Le Jour de la chouette
de Leonardo Sciascia

critiqué par Frunny, le 12 août 2013
(PARIS - 59 ans)


La note:  étoiles
" La lumière du jour n'aveugle que les chouettes ! "
Romancier, critique et polémiste italien, Léonardo Sciascia (1921-1989) devient un personnage incontournable des scènes culturelles et politiques internationales à compter de la sortie de son essai "L’Affaire Moro" (1978). En 1979, il est élu à la Chambre des députés. Si les dix dernières années de sa vie sont marquées par la maladie, Sciascia continue à écrire et mène un combat sensible contre la Mafia et la peine de mort.
En 1961 la parution de "Le Jour de la chouette", oeuvre aux accents policiers sur le thème de la Mafia est largement saluée.

Un roman témoignage, un fragment de mémoire de la Sicile.
La Mafia comme une mécanique abjecte qui gangrène l'Ile.
Une organisation criminelle qui affecte toutes la société italienne, de l'artisan au ministre.
Une oeuvre construite avec les ingrédients du Polar. Salvatore Colasberna abattu de 2 coups de chevrotine pour ne pas avoir accepté la protection offerte par "l'association".
Don Mariano Arena, le mafieux.
Pizzuco et Marchica, les hommes de main.
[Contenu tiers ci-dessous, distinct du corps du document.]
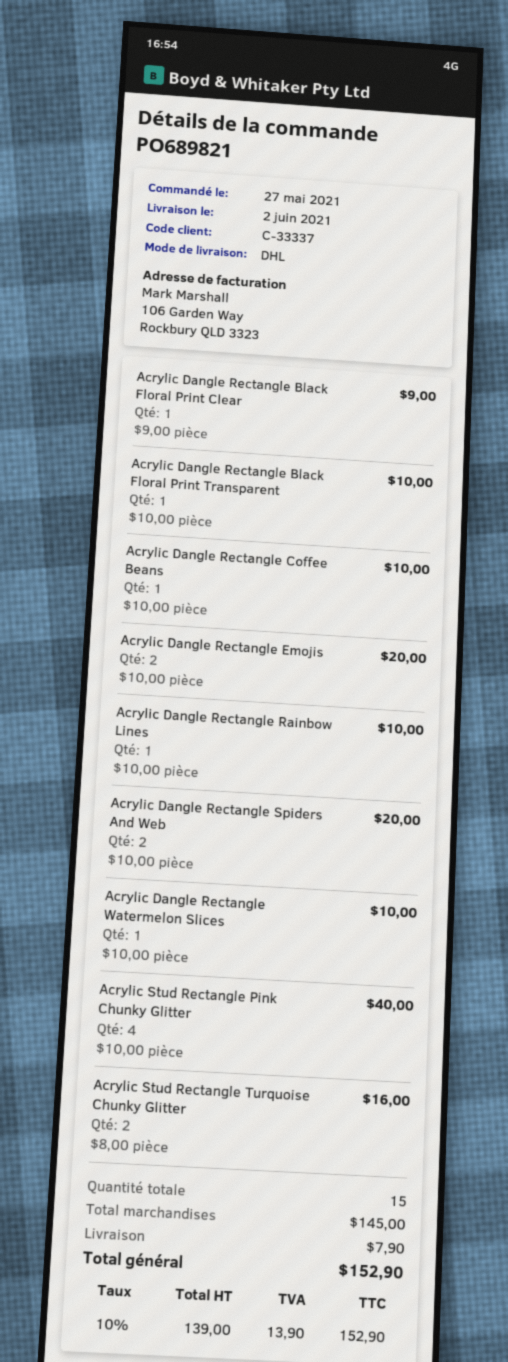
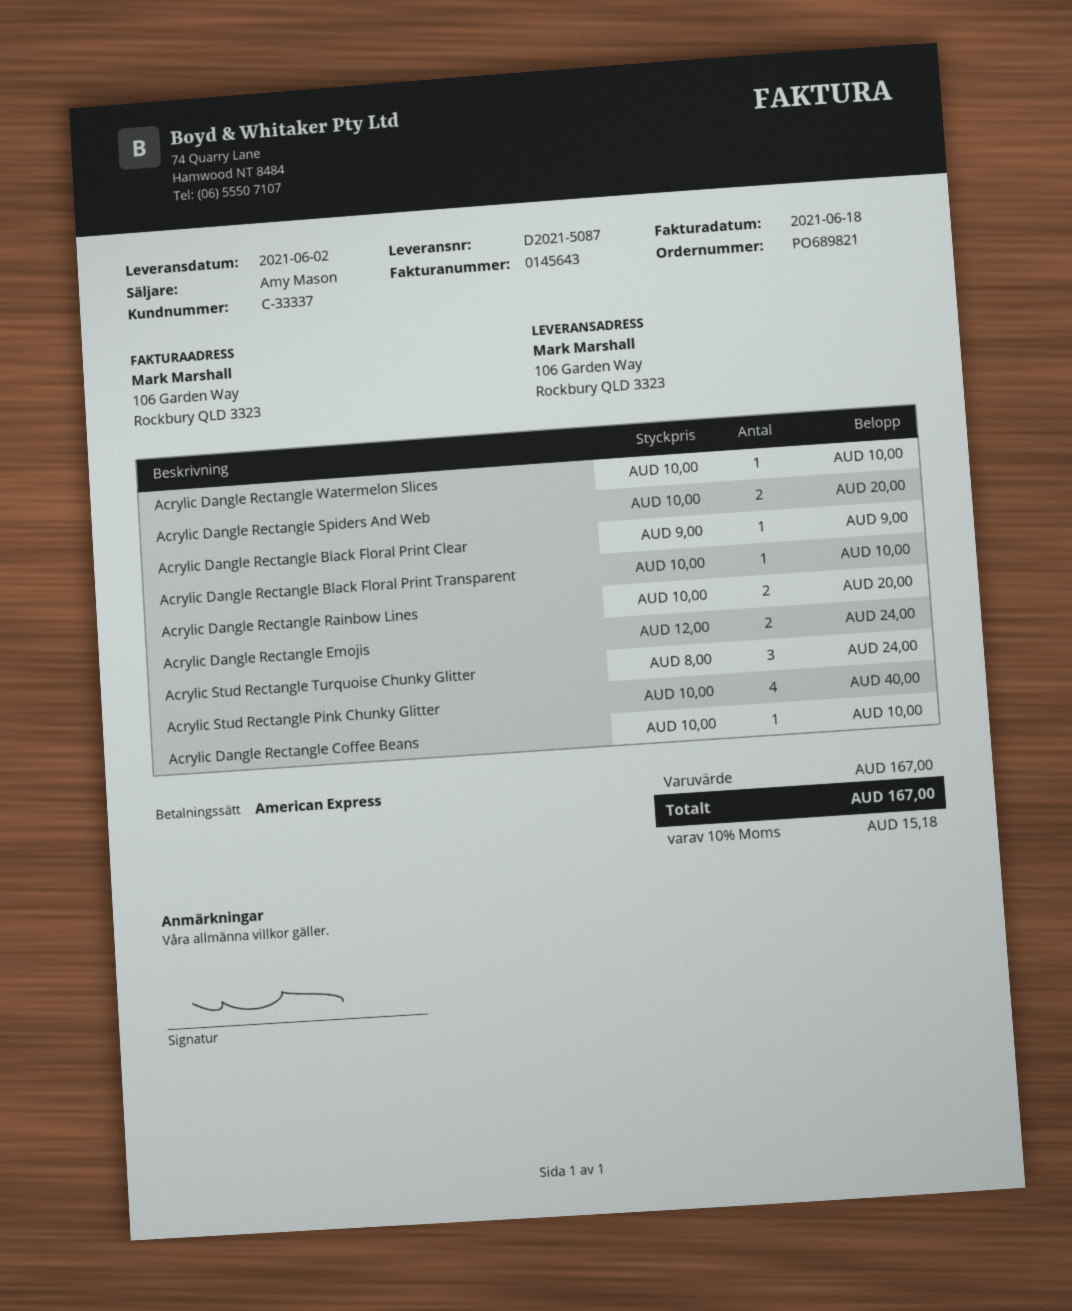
Acrylic Dangle Rectangle Emojis: 2 x 10.00 = 20.00 -> 2 x 12.00 = 24.00
Acrylic Dangle Rectangle Rainbow Lines: 1 x 10.00 = 10.00 -> 2 x 10.00 = 20.00
Acrylic Stud Rectangle Turquoise Chunky Glitter: 2 x 8.00 = 16.00 -> 3 x 8.00 = 24.00
subtotal: 145.00 -> 167.00
shipping: 7.90 -> none
tax: 10% = 13.90 -> 10% = 15.18
total: 152.90 -> 167.00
Le capitaine Bellodi, commandant d'une section de carabiniers, un Emilien de Parme.
Calogero Dibella, l'indicateur.
Paolo Nicolsi, le témoin gênant. La vingtaine de témoins dont "la figure semblait exhumée d'un silence séculaire".
Mais avant tout, le pouvoir politique et religieux, complice et/ou niant l'évidence.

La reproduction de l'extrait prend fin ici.